Data in this exercise:
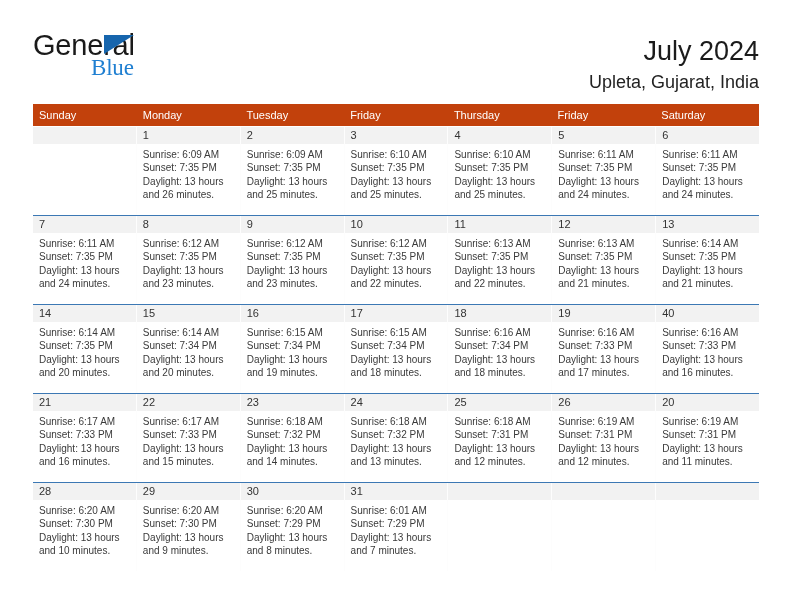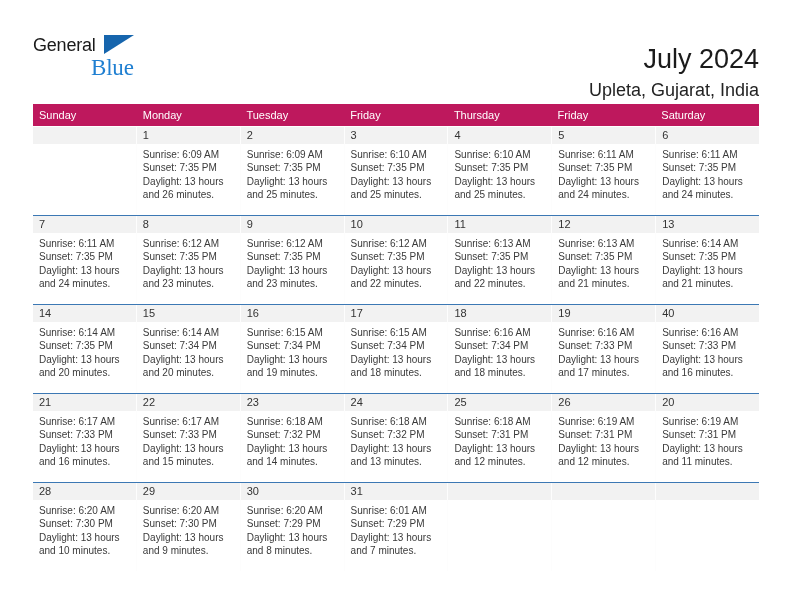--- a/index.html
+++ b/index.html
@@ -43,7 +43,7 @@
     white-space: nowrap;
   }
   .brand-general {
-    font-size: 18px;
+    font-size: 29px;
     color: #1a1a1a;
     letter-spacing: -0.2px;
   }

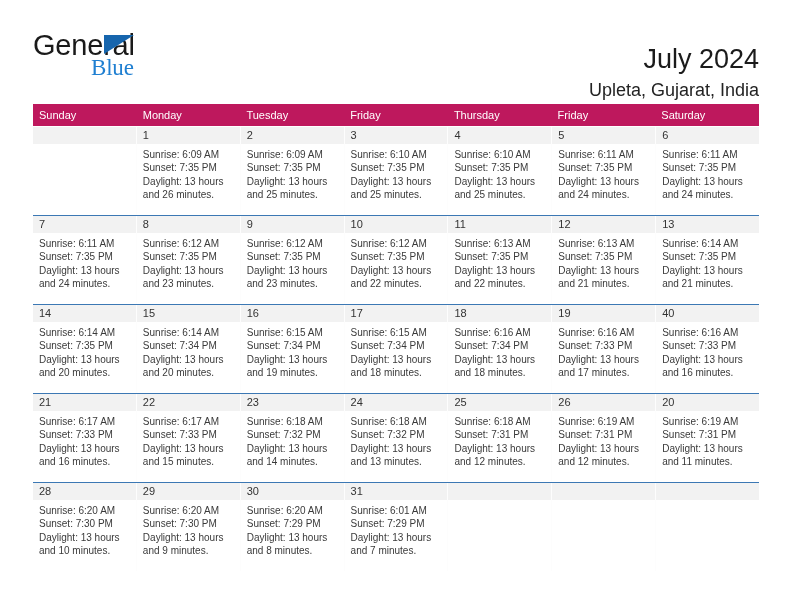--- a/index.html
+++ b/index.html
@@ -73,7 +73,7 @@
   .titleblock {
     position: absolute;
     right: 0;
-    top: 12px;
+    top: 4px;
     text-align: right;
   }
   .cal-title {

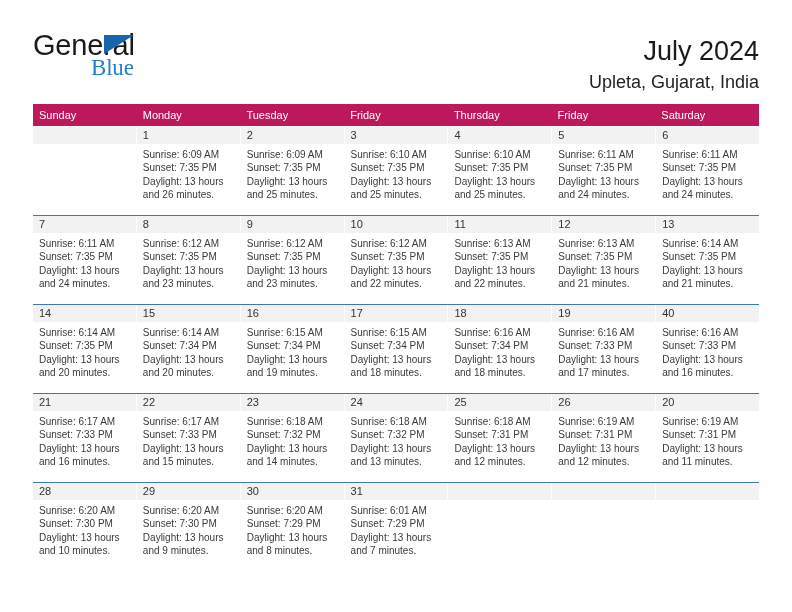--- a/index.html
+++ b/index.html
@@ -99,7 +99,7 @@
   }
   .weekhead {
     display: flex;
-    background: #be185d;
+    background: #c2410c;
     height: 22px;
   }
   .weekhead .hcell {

The problem:
Please reproduce each entry exactly as given and omit the pictures.

Task result:
--- a/index.html
+++ b/index.html
@@ -43,7 +43,7 @@
     white-space: nowrap;
   }
   .brand-general {
-    font-size: 18px;
+    font-size: 29px;
     color: #1a1a1a;
     letter-spacing: -0.2px;
   }

--- a/index.html
+++ b/index.html
@@ -73,7 +73,7 @@
   .titleblock {
     position: absolute;
     right: 0;
-    top: 12px;
+    top: 4px;
     text-align: right;
   }
   .cal-title {

--- a/index.html
+++ b/index.html
@@ -99,7 +99,7 @@
   }
   .weekhead {
     display: flex;
-    background: #be185d;
+    background: #c2410c;
     height: 22px;
   }
   .weekhead .hcell {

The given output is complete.